# Import Required Libraries

In [9]:
import torch
import torch.nn as nn
import torch.optim as optim
from torch.utils.data import Dataset, DataLoader
from datasets import load_dataset
from sklearn.metrics import classification_report


# Load and Preprocess Dataset

In [12]:
dataset = load_dataset("eriktks/conll2003", trust_remote_code=True)

tags = dataset['train'].features['ner_tags'].feature
tag2idx = tags.str2int
idx2tag = tags.int2str

word2idx = {}
for split in ["train", "validation", "test"]:
    for sentence in dataset[split]["tokens"]:
        for word in sentence:
            if word not in word2idx:
                word2idx[word] = len(word2idx) + 1
word2idx["PAD"] = 0

MAX_LEN = 50

def encode_data(dataset_split, max_len, word2idx, tag2idx):
    sentences = []
    labels = []
    for tokens, ner_tags in zip(dataset_split["tokens"], dataset_split["ner_tags"]):
        encoded_sentence = [word2idx.get(word, 0) for word in tokens]
        encoded_tags = ner_tags

        encoded_sentence = encoded_sentence[:max_len] + [0] * (max_len - len(encoded_sentence))
        encoded_tags = encoded_tags[:max_len] + [tag2idx("O")] * (max_len - len(encoded_tags))

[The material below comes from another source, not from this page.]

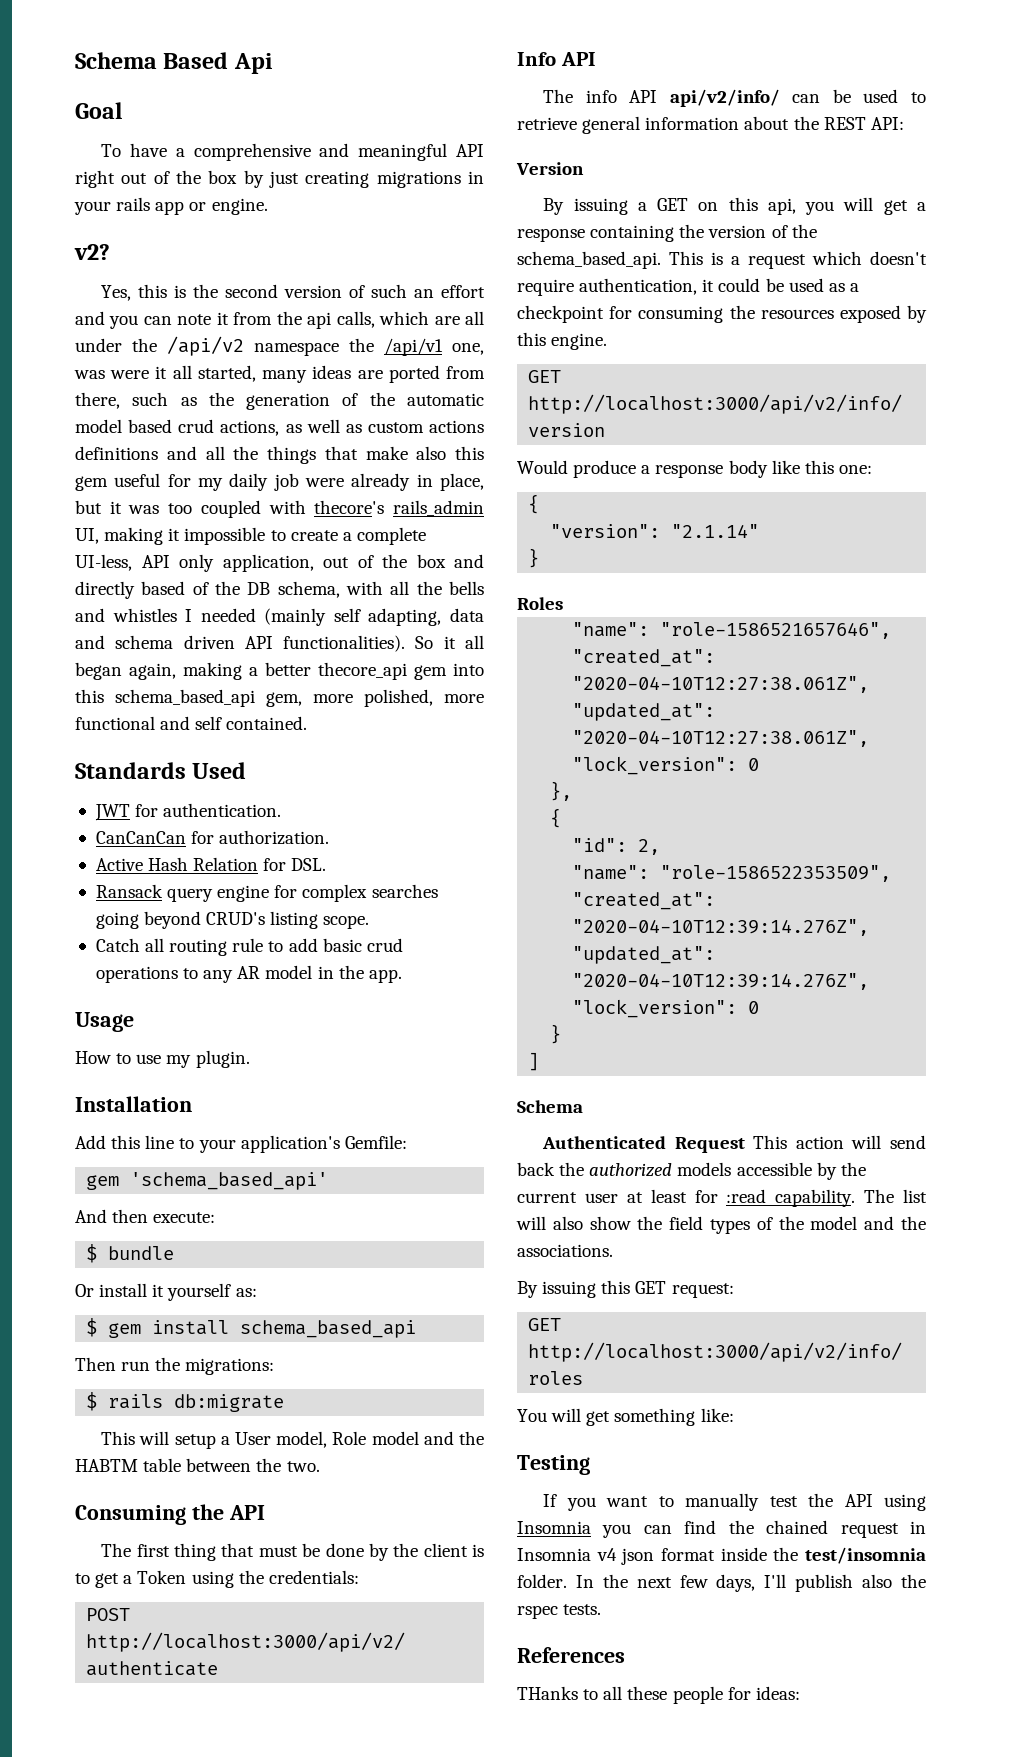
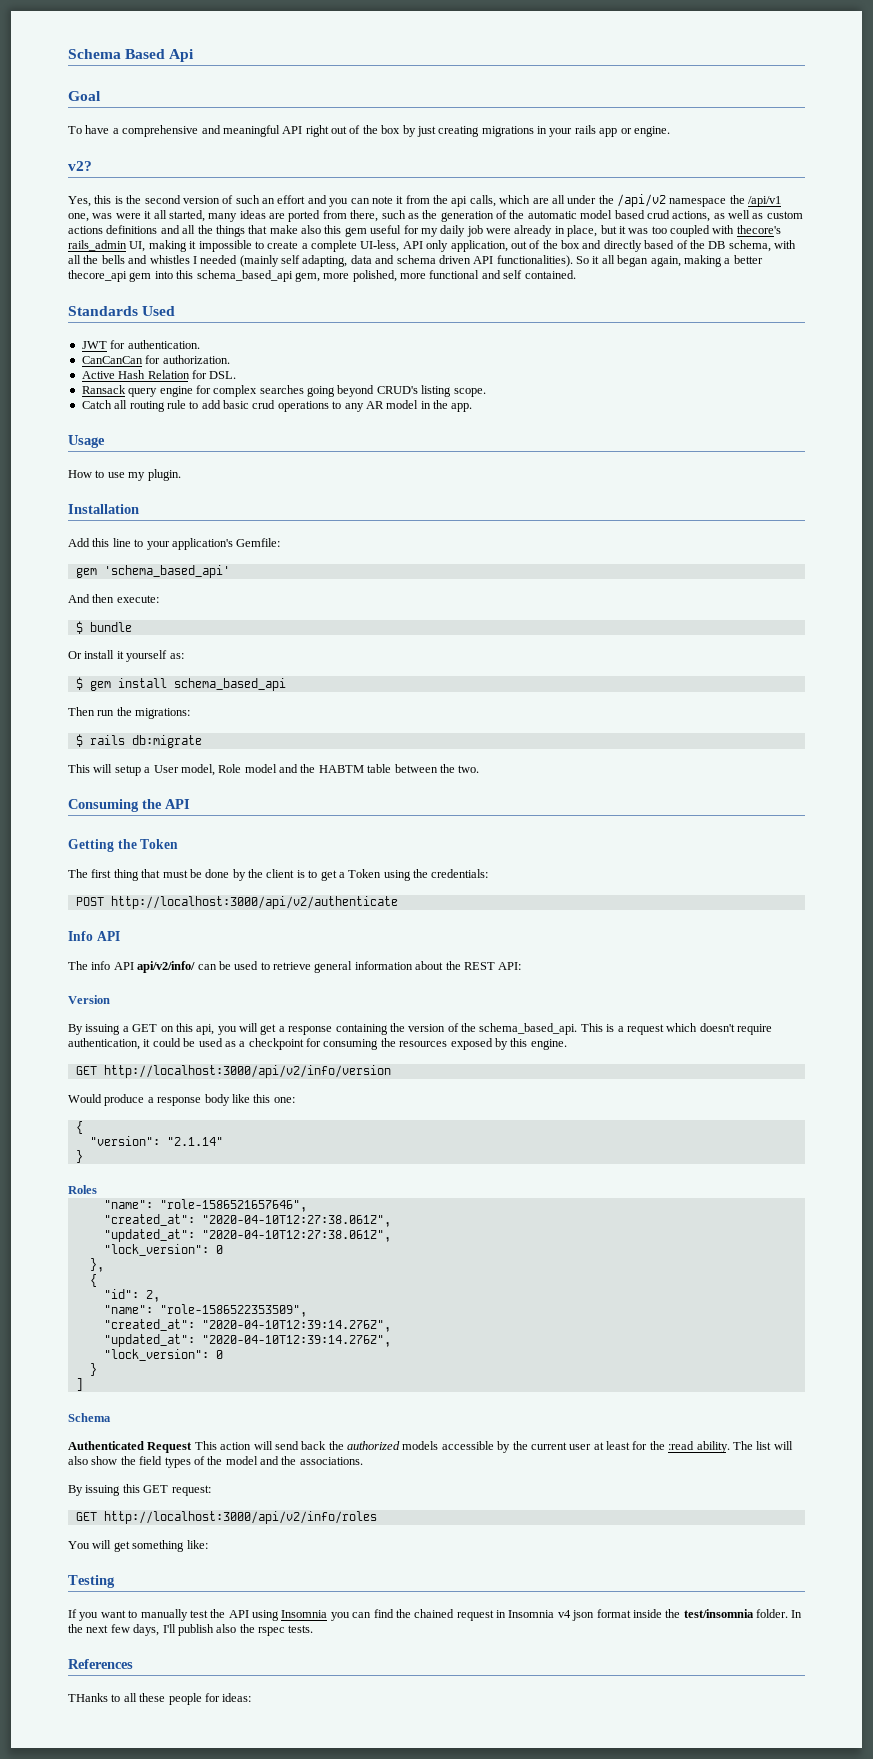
(265, 1512) none -> [68,839,179,852] // Getting the Token
[726,1189,856,1207] :read capability. -> [649,1441,730,1453] the :read ability.

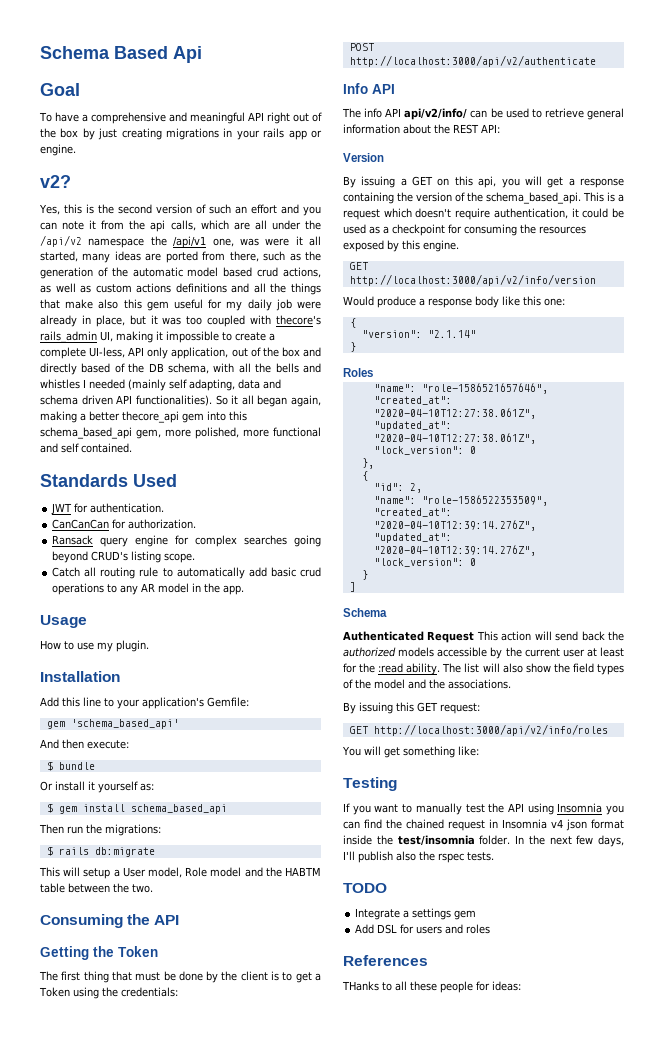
[81,370,237,379] // Active Hash Relation for DSL. -> (197, 524) none
(199, 405) none -> [176,567,245,579] automatically
(314, 1629) none -> [343,883,387,893] [355,908,477,920] [355,924,491,934] // TODO // Integrate a settings gem // Add DSL for users and roles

        sentences.append(encoded_sentence)
        labels.append(encoded_tags)
    return torch.tensor(sentences), torch.tensor(labels)

train_sentences, train_tags = encode_data(dataset["train"], MAX_LEN, word2idx, tag2idx)
val_sentences, val_tags = encode_data(dataset["validation"], MAX_LEN, word2idx, tag2idx)


# Define Dataset and DataLoader

In [13]:
class NERDataset(Dataset):
    def __init__(self, sentences, tags):
        self.sentences = sentences
        self.tags = tags

    def __len__(self):
        return len(self.sentences)

    def __getitem__(self, idx):
        return self.sentences[idx], self.tags[idx]

train_dataset = NERDataset(train_sentences, train_tags)
val_dataset = NERDataset(val_sentences, val_tags)

train_loader = DataLoader(train_dataset, batch_size=32, shuffle=True)
val_loader = DataLoader(val_dataset, batch_size=32, shuffle=False)


# Define LSTM Model

In [None]:
class NERLSTM(nn.Module):
    def __init__(self, vocab_size, tagset_size, embedding_dim, hidden_dim):
        super(NERLSTM, self).__init__()
        self.embedding = nn.Embedding(vocab_size, embedding_dim, padding_idx=0)
        self.lstm = nn.LSTM(embedding_dim, hidden_dim, batch_first=True, bidirectional=True)
        self.fc = nn.Linear(hidden_dim * 2, tagset_size)

    def forward(self, x):
        x = self.embedding(x)
        lstm_out, _ = self.lstm(x)
        logits = self.fc(lstm_out)
        return logits

VOCAB_SIZE = len(word2idx)
TAGSET_SIZE = len(tag2idx)
EMBEDDING_DIM = 100
HIDDEN_DIM = 128

device = torch.device("cuda" if torch.cuda.is_available() else "cpu")
model = NERLSTM(VOCAB_SIZE, TAGSET_SIZE, EMBEDDING_DIM, HIDDEN_DIM).to(device)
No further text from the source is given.